-- EXERCISE MATERIALS follows --
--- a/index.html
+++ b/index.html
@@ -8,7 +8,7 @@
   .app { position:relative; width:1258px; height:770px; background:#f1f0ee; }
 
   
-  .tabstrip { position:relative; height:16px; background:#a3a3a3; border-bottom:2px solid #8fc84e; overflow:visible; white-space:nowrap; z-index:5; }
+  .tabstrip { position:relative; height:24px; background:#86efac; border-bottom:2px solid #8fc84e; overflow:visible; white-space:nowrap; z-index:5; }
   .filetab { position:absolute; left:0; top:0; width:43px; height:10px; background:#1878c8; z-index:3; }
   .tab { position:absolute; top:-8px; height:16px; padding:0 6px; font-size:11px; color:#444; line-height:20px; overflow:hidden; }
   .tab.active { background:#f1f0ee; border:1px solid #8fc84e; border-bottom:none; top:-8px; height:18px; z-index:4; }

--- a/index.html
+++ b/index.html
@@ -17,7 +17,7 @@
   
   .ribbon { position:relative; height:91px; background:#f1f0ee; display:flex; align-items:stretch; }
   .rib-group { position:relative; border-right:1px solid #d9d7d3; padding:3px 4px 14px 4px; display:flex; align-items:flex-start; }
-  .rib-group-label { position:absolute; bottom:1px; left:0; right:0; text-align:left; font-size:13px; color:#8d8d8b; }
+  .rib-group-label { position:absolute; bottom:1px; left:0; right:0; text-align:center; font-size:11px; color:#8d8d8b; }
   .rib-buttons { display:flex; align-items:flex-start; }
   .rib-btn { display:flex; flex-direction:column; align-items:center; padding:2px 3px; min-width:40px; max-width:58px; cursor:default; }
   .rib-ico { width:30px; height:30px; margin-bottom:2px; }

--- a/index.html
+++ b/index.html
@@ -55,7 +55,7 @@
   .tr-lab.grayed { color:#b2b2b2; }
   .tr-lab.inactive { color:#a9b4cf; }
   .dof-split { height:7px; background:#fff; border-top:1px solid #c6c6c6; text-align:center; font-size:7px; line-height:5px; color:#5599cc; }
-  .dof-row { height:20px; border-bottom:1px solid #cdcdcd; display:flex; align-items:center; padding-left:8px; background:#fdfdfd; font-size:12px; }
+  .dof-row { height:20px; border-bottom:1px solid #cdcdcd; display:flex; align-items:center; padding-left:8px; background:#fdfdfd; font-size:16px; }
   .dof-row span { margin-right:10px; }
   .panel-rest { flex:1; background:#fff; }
-- EXERCISE MATERIALS concluded --
-- EXERCISE MATERIALS follows --
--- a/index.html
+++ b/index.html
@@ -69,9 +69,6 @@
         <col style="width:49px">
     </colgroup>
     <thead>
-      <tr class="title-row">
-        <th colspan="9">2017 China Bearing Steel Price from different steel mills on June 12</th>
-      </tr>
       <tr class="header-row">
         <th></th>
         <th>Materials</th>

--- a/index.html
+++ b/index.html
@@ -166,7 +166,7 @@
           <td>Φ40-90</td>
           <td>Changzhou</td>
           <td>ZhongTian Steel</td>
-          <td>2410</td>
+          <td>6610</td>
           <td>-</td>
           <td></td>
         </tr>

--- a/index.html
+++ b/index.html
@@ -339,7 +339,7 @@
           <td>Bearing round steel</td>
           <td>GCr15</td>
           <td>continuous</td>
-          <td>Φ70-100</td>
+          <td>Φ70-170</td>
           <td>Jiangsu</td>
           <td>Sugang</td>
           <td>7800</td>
-- EXERCISE MATERIALS concluded --
-- EXERCISE MATERIALS follows --
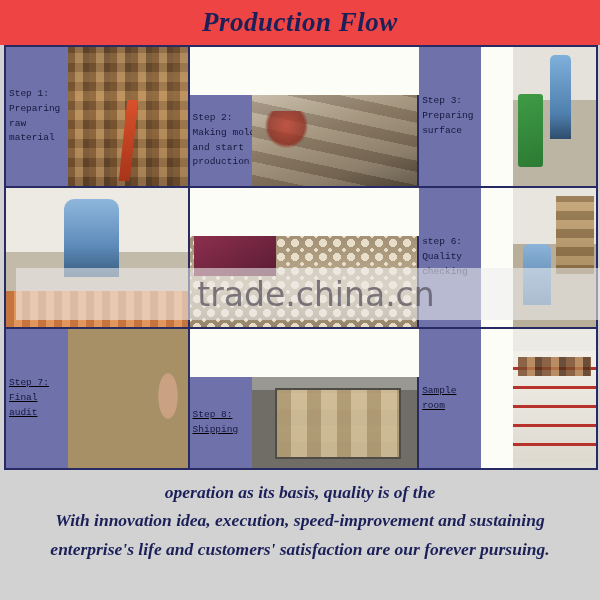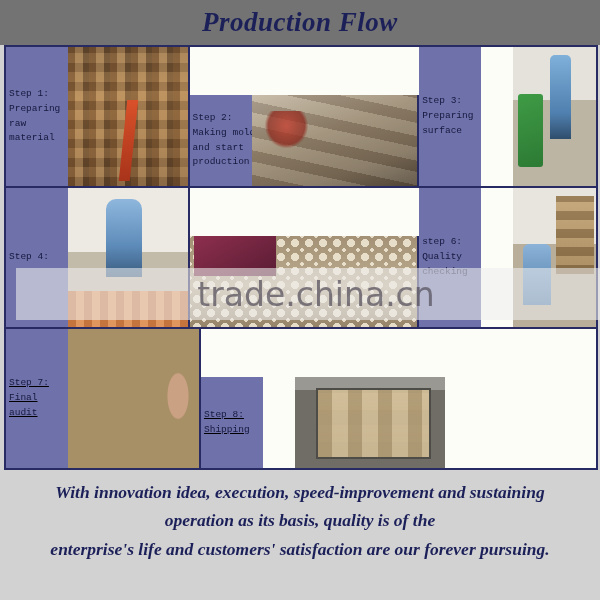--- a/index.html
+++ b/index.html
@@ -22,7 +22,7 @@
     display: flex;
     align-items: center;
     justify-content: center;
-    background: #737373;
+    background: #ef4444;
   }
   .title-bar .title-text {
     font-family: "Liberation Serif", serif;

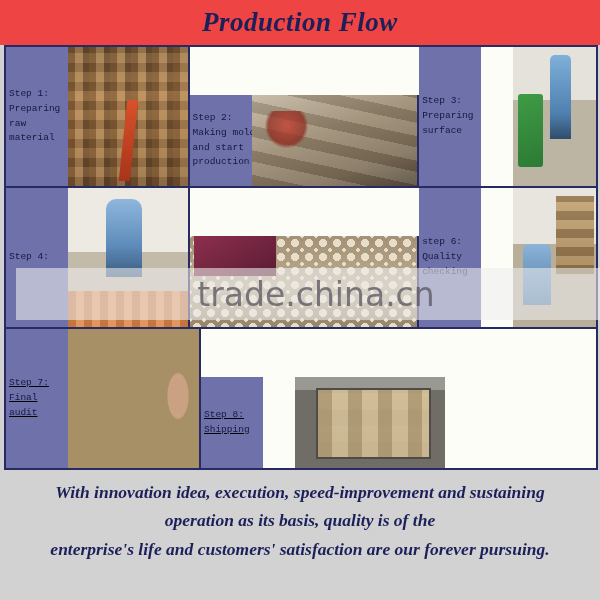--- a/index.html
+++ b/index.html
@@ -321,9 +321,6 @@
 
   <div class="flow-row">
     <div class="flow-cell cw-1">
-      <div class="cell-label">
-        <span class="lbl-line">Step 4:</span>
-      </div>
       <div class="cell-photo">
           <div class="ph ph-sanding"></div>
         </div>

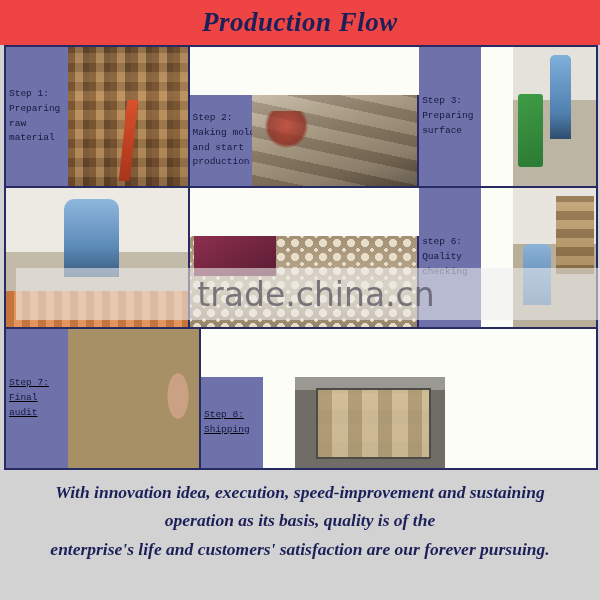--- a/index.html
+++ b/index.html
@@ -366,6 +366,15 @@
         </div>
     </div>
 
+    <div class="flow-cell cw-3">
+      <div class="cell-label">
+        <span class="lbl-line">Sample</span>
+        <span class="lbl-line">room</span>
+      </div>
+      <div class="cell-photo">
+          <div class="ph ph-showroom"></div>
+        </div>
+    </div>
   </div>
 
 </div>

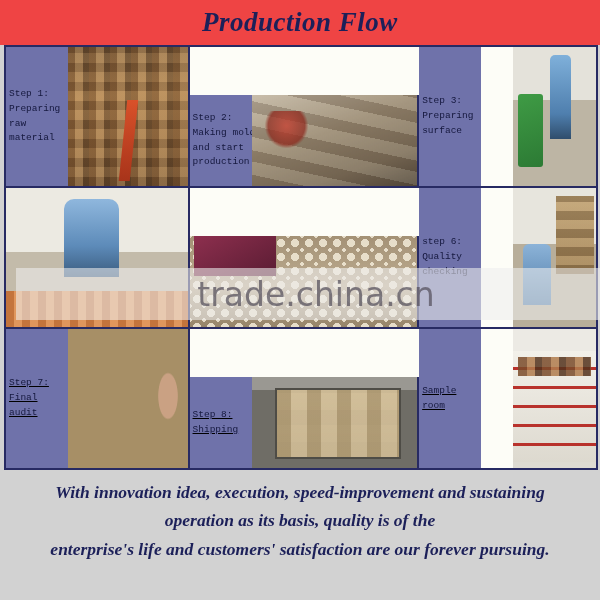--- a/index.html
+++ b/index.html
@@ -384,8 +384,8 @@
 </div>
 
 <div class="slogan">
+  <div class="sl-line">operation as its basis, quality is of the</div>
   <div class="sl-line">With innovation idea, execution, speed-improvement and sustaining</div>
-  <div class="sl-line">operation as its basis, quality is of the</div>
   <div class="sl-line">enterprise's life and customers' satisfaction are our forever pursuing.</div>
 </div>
-- EXERCISE MATERIALS concluded --
Using the data above, repeat exactly the lines that begin at the line with "display:flex; flex-direction:column; align-items:center;" and end at the line with "height:7px; background:#fff; border-top:1px", both ends included.

SOLUTION TO THIS EXERCISE:
   .rib-btn { display:flex; flex-direction:column; align-items:center; padding:2px 3px; min-width:40px; max-width:58px; cursor:default; }
   .rib-ico { width:30px; height:30px; margin-bottom:2px; }

--- a/index.html
+++ b/index.html
@@ -55,7 +55,7 @@
   .tr-lab.grayed { color:#b2b2b2; }
   .tr-lab.inactive { color:#a9b4cf; }
   .dof-split { height:7px; background:#fff; border-top:1px solid #c6c6c6; text-align:center; font-size:7px; line-height:5px; color:#5599cc; }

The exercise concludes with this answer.